Wherever we are in the world, most of us are doing what we can to make our way back to mother’s or grandmother’s kitchen. There, with family, we for just a day reconnect with what makes us human, over the most delectable comfort food we will ever eat. Not that we like turkey and the trimmings all that much, but there is something about its familiarity that anchors our spirits and allows us to enjoy the simple pleasures of fellowship and unvarnished conversation. Man, if every day could be like that. But that Friday, or certainly by Sunday afternoon, we go rushing back to our daily grind, having been refreshed for a minute as if retooled to dive back into the wilderness of our daily lives. But thank God for Thanksgiving Day, when our ordinary cares felt as if they had taken a back seat to the things that really matter.

The whole Pilgrim thing doesn’t really enter the picture very much any more, if it ever did. The day has been hijacked for equally noble purposes. And yes, some ignoble purposes too, like becoming Black Friday eve! (I read that some stores over my way will open at 5:00 a.m.!). For me, it opens the door to Advent, a sense of new beginning---a time of harvest, of reflection on what the year, now ending, has wrought.

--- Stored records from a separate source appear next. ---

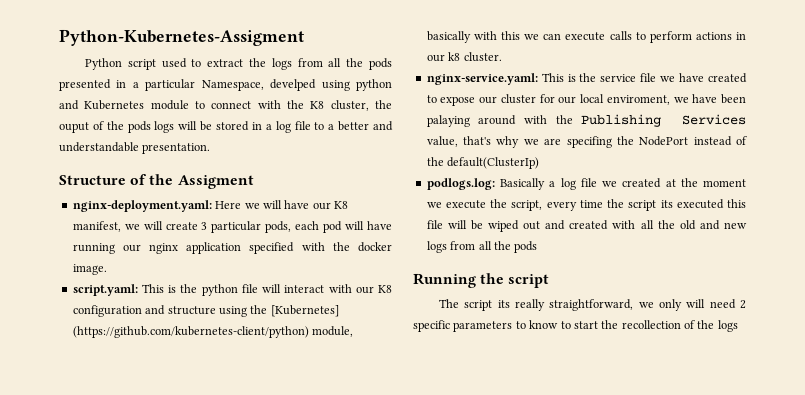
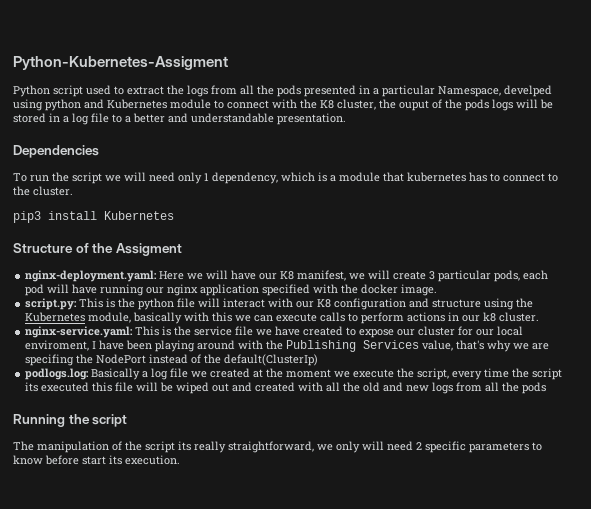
+ Dependencies
+ To run the script we will need only 1 dependency, which is a module that kubernetes has to connect to the cluster.
+ pip3 install Kubernetes
- script.yaml: This is the python file will interact with our K8 configuration and structure using the [Kubernetes] (https://github.com/kubernetes-client/python) module, basically with this we can execute calls to perform actions in our k8 cluster.
+ script.py: This is the python file will interact with our K8 configuration and structure using the Kubernetes module, basically with this we can execute calls to perform actions in our k8 cluster.
- nginx-service.yaml: This is the service file we have created to expose our cluster for our local enviroment, we have been palaying around with the Publishing Services value, that's why we are specifing the NodePort instead of the default(ClusterIp)
+ nginx-service.yaml: This is the service file we have created to expose our cluster for our local enviroment, I have been playing around with the Publishing Services value, that's why we are specifing the NodePort instead of the default(ClusterIp)
- The script its really straightforward, we only will need 2 specific parameters to know to start the recollection of the logs
+ The manipulation of the script its really straightforward, we only will need 2 specific parameters to know before start its execution.

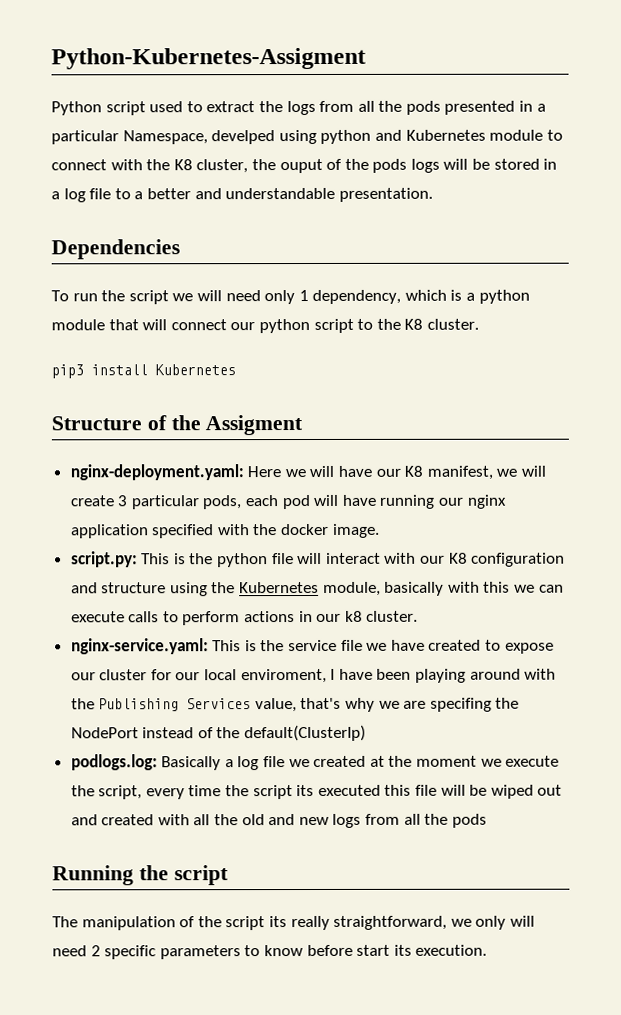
- To run the script we will need only 1 dependency, which is a module that kubernetes has to connect to the cluster.
+ To run the script we will need only 1 dependency, which is a python module that will connect our python script to the K8 cluster.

Yet, like most special days, days that test the bonds of family, or maybe leave us exposed for not having the close-knit family the season seems to require, Thanksgiving for some can be a stressful day, a day of regret, a day of reminiscing about missed opportunities and losses. At our church, we often say as a customary farewell to folk we won’t see again until after the holiday, “Don’t eat too much,” Perhaps without remembering there will be those among us, our neighbors, who will hardly eat at all.

Bethany will restock its Food Pantry for Thanksgiving Week, where last week 377 persons were supplied with food. Those who contribute non-perishable items to the needy will receive the reward of having been of help to someone other than themselves, while the people who are hungry will experience the love of a caring community. Because of the way our society is constructed, too few people ever know the joy of selfless service, but are forced to witness instead the endless quest for self-gratification.

Food Pantry volunteers experience weekly the perennial quandary over the persistence of hunger in this land of plenty. Why are there so many hungry people? Is it because, as some simplistic ideologues would have us believe, they are lazy or without marketable skills? Or is the reason more unnerving and more rooted in structural inequities than we would like to admit?

As Fugitive Safe Surrender taught us just a year ago, many people in the line for food this holiday will be people who struggle to do the right thing, but no matter how hard they try, it is never enough.